“And that was when you declared war on all Camdens?”
He motioned with one hand to all that was around them. “I had good reasons not to admire you all. Nothing personal,” he added.
“Right,” Lindie said with a tone full of sarcasm, goading him. “Because personally you admire me.”
He smiled a sly half smile and shrugged, leaving her unsure exactly what that meant. It did seem as if he might at least be admiring the way she looked, though, because his cool blue eyes never veered to take in anything else.
Then he said, “Are you and the corporation the same thing? Isn’t there anything about you that isn’t business to be admired?”
“There’s a lot about me that isn’t business.” Why was this starting to sound a little flirty?
“Like what?” he asked. “Are you married?

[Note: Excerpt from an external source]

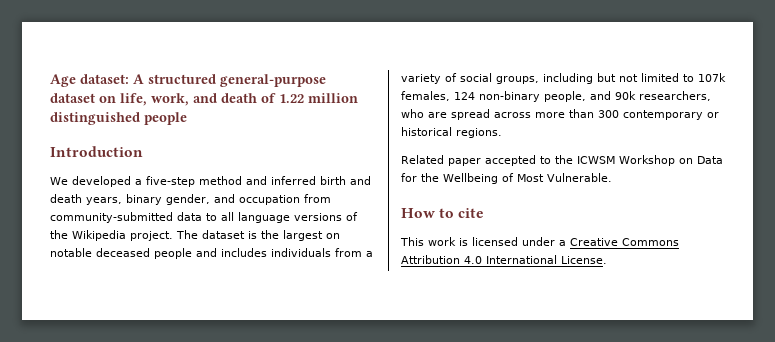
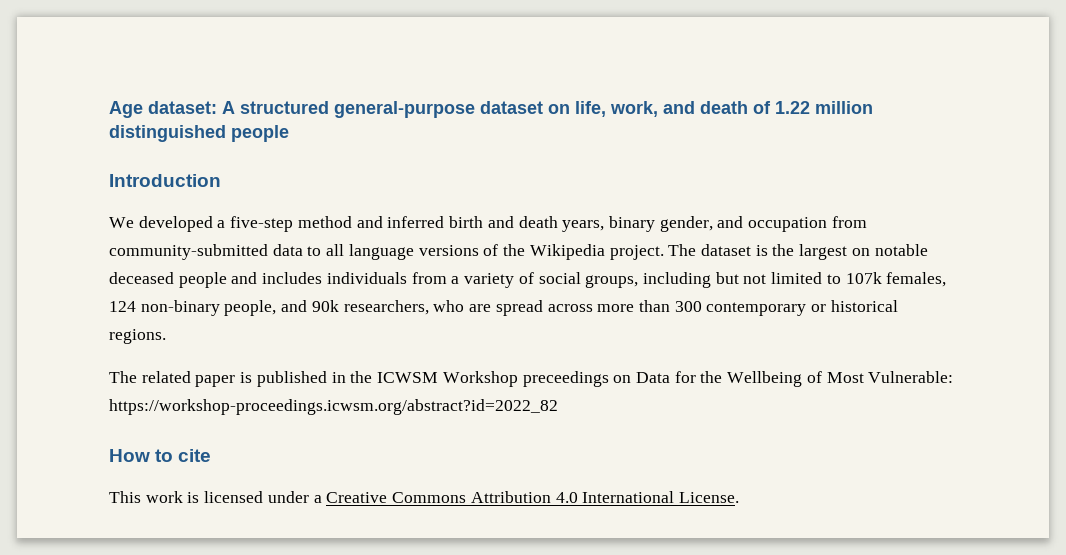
- Related paper accepted to the ICWSM Workshop on Data for the Wellbeing of Most Vulnerable.
+ The related paper is published in the ICWSM Workshop preceedings on Data for the Wellbeing of Most Vulnerable: https://workshop-proceedings.icwsm.org/abstract?id=2022_82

Because there’s no ring. Kids?”
“No, I’m not married.”
“Ever been?”
“No. So I also don’t have any kids.”
“You can have one without the other,” he informed her as if letting her in on a secret.
“Well, I haven’t.”
“So what is there about you that isn’t business?” he challenged.
“I have a nephew—Carter—who I love to death. And there’s a new baby in the family—Immy—that my cousin’s about-to-be wife inherited. I love babysitting for her, too. And there’s my family. And I have four dogs.”
“Four? Let me guess, some snobby kind of show dogs?”
“Actually, they’re four rescue mutts that were hard to place. And whenever there’s a need for a temporary foster home for dogs requiring special care until they can be adopted, I take those, too.” Because all the local animal shelters knew she was a soft touch.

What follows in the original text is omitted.